Абсолютизация принципа общности людей на основе веры на протяжении последующей истории ислама позволяла оправдывать консолидацию этнически разнородных групп населения в пределах одной империи. Поэтому национализм как идеология, утверждающая в качестве фундамента государственности национальное единство и рассматривающая религиозную общность не как приоритетную, а лишь наряду с общностью языковой, территориальной, экономической, культурной и т. д., кажется несовместимой с исламом.

С точки зрения доктринального ислама, национализм – это асабийя (букв, сознание единства, любовь ко всему своему), групповая солидарность, сравнимая с лояльностью исключительно по отношению к своему племени, что было характерно для самого раннего периода существования арабского общества. По преданию, пророк Мухаммад осудил этот принцип: «Тот, кто обращается к асабийя, не принадлежит к нашей общине».

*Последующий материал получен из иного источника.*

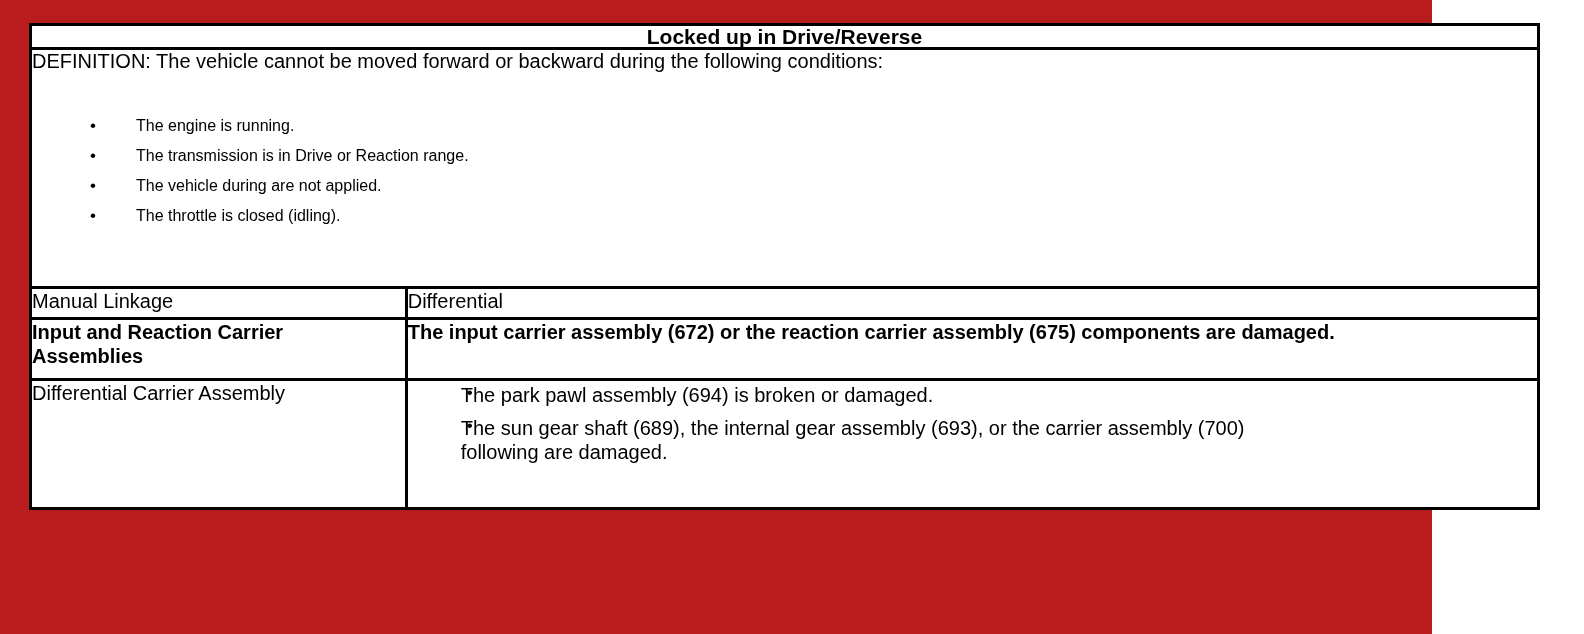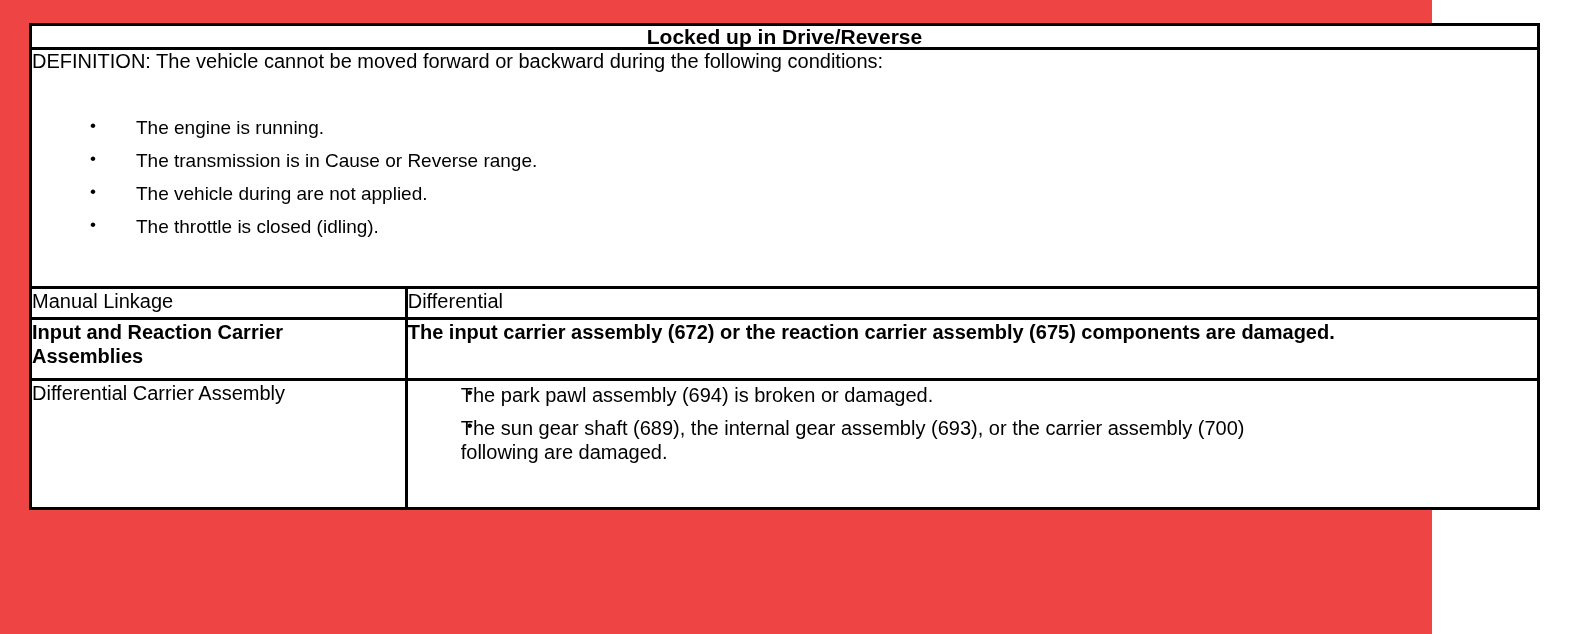"Locked up in Drive/Reverse" .page { background: #ef4444 -> #b91c1c }
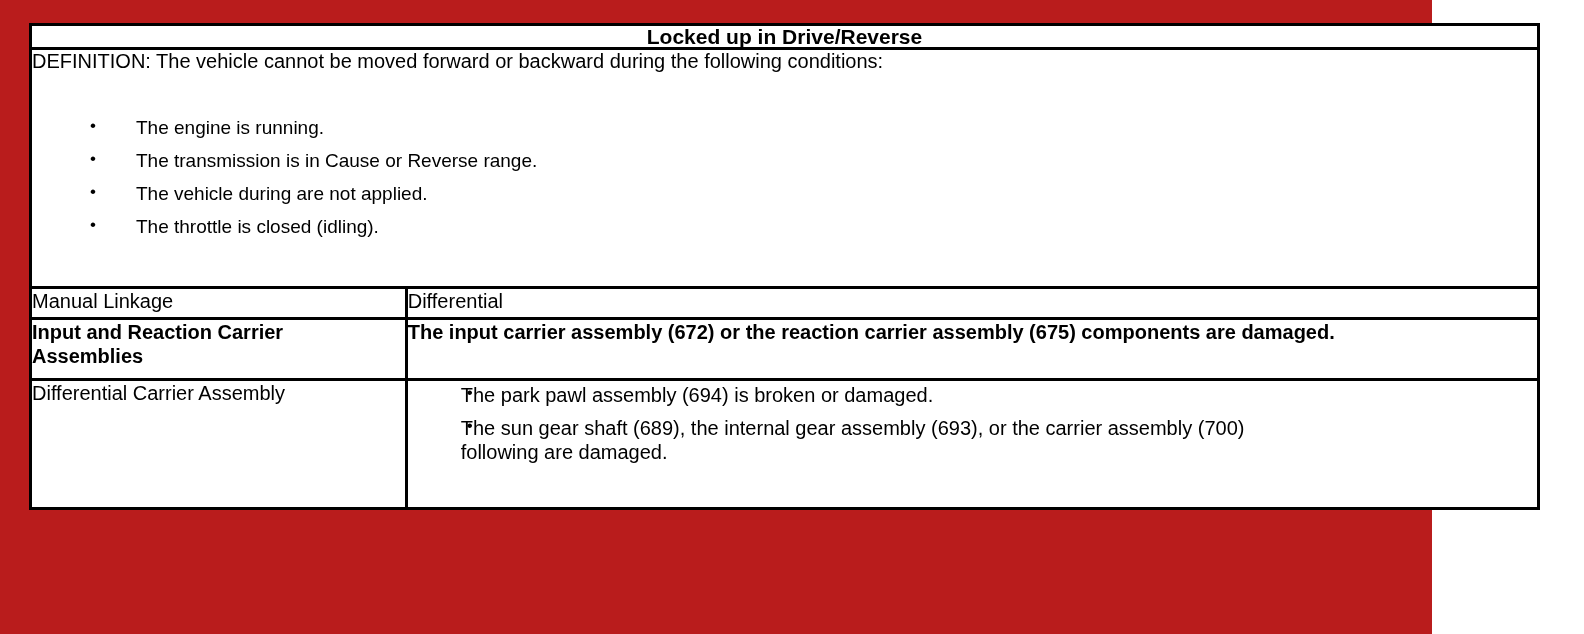"The engine is running." .def-list li { font-size: 19px -> 16px }
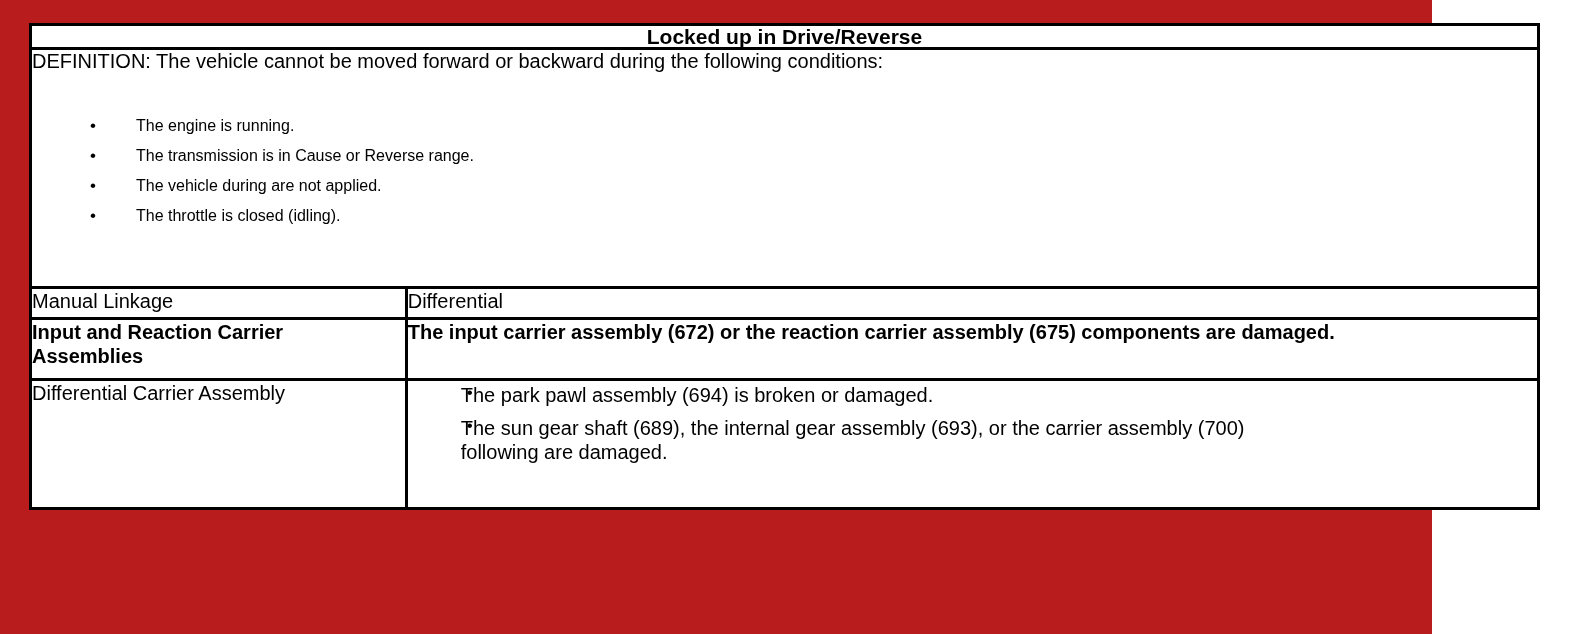"The transmission is in Cause" li { text: Cause or Reverse -> Drive or Reaction }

Подобно тому, как в прошлом асабийя вела к межплеменной борьбе, национализм, ставя превыше всего интересы той или иной нации, видится как источник войн, причина порабощения одного народа другим. Он оценивается как эгоистическая безнравственная и материалистическая философия, породившая колониализм. Наиболее последовательное выражение «антинационализм» получил в идеологии и движении панисламизма, возникшего в конце XIX в. и связанного с именем Джемал ад-Дина ал-Афгани. Исходя из того, что националистические настроения препятствуют объединению мусульман против общего врага – колониализма, Афгани противопоставлял национальной солидарности религиозную. Ислам рассматривался им и его сторонниками как единая идеологическая платформа, способная сплотить народы в борьбе против колониального гнета и вселить в них уверенность в возможности возрождения.

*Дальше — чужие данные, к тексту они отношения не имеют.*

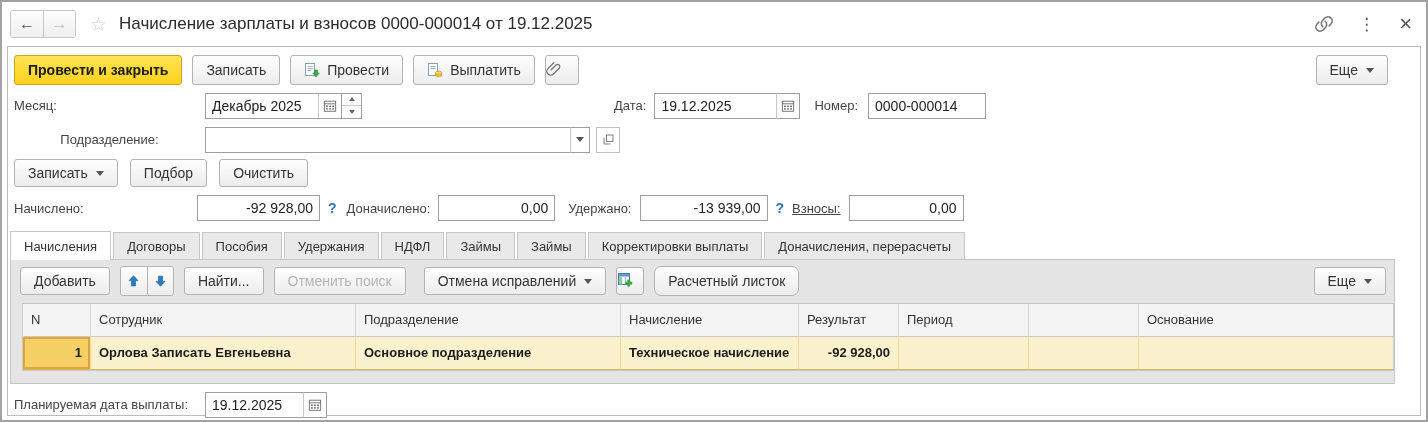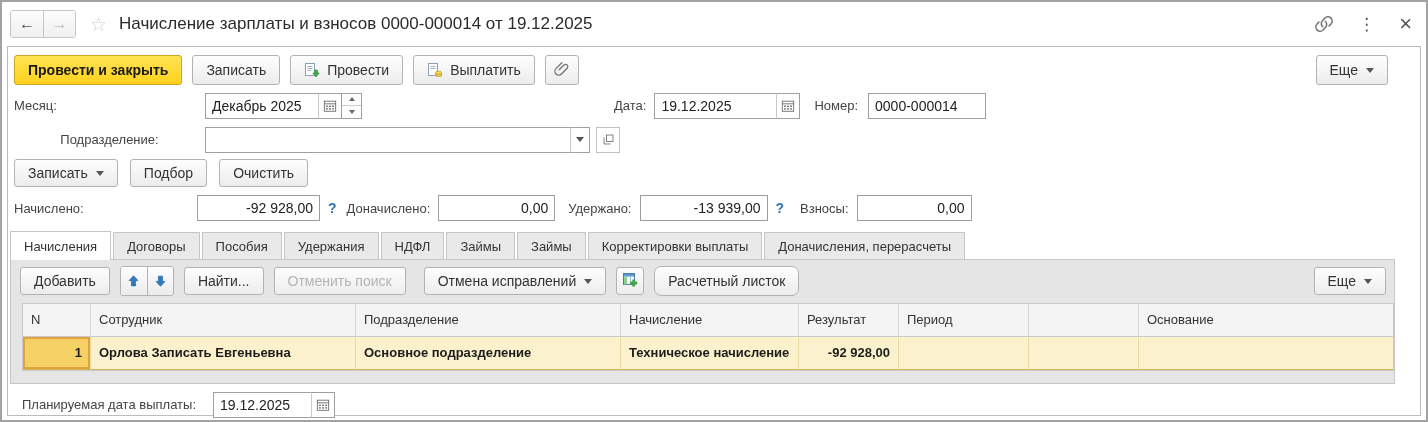"Провести и закрыть" .btn { justify-content: center -> flex-start }
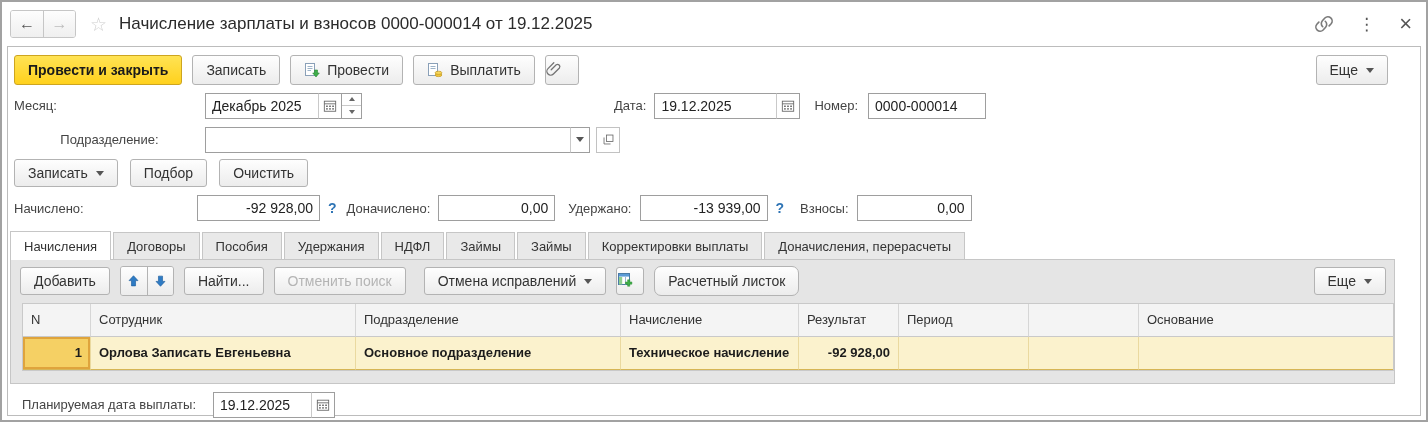"Взносы:" span.lbl { margin-left: 16px -> 8px; text-decoration: none -> underline }
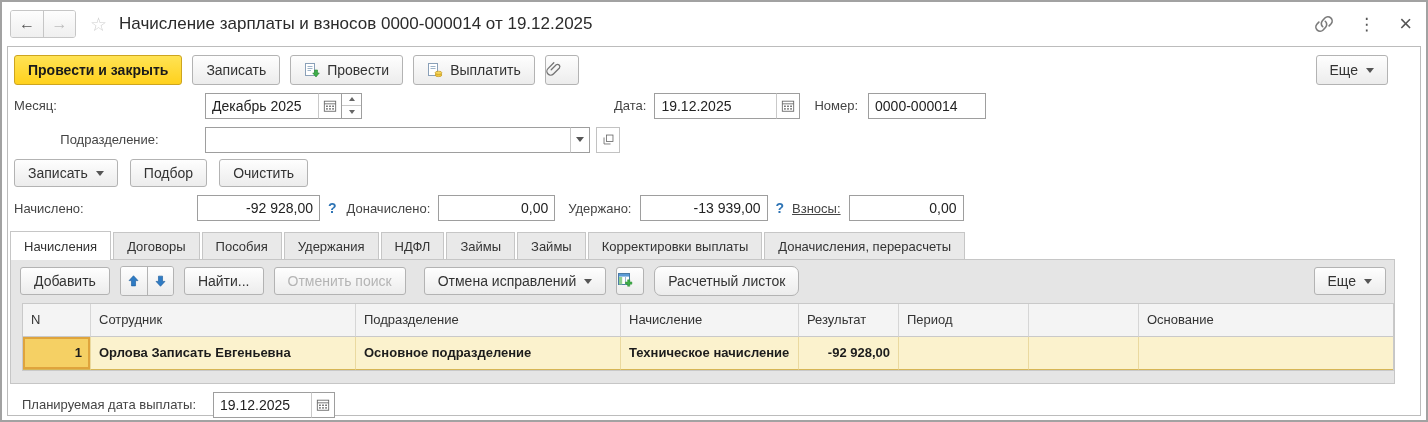"Планируемая дата выплаты:" div.frow { left: 20px -> 12px }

Заложенная в панисламизме мысль о несовместимости ислама с национализмом была особенно популярна на первых этапах национально-освободительного движения, когда народы мусульманского мира не решались один на один выступить против колониального владычества. Рост местной буржуазии, усиление националистических настроений в бывших колониях и полуколониях определили постепенный отход от панисламизма. Самым поразительным было то, что исламские идеологи бросились из одной крайности в другую: от полного отрицания идеи нации они перешли к отождествлению ее с религиозной общностью. Наиболее показателен в этом смысле пример образования Пакистана, обоснованию создания которого послужила концепция мусульманского национализма, опирающаяся на положение о существовании в Индии двух наций – индусов и мусульман.

Многочисленные примеры изменения сопряженности ислама с национализмом в зависимости от исторических обстоятельств, от конкретной социально-политической ситуации демонстрирует и мусульманство в России (сравнение ситуации в Татарстане и Дагестане). Тем не менее, существуют некоторые общие характеристики идентификационных процессов среди российских мусульман в сопоставлении с теми, что типичны для православных русских.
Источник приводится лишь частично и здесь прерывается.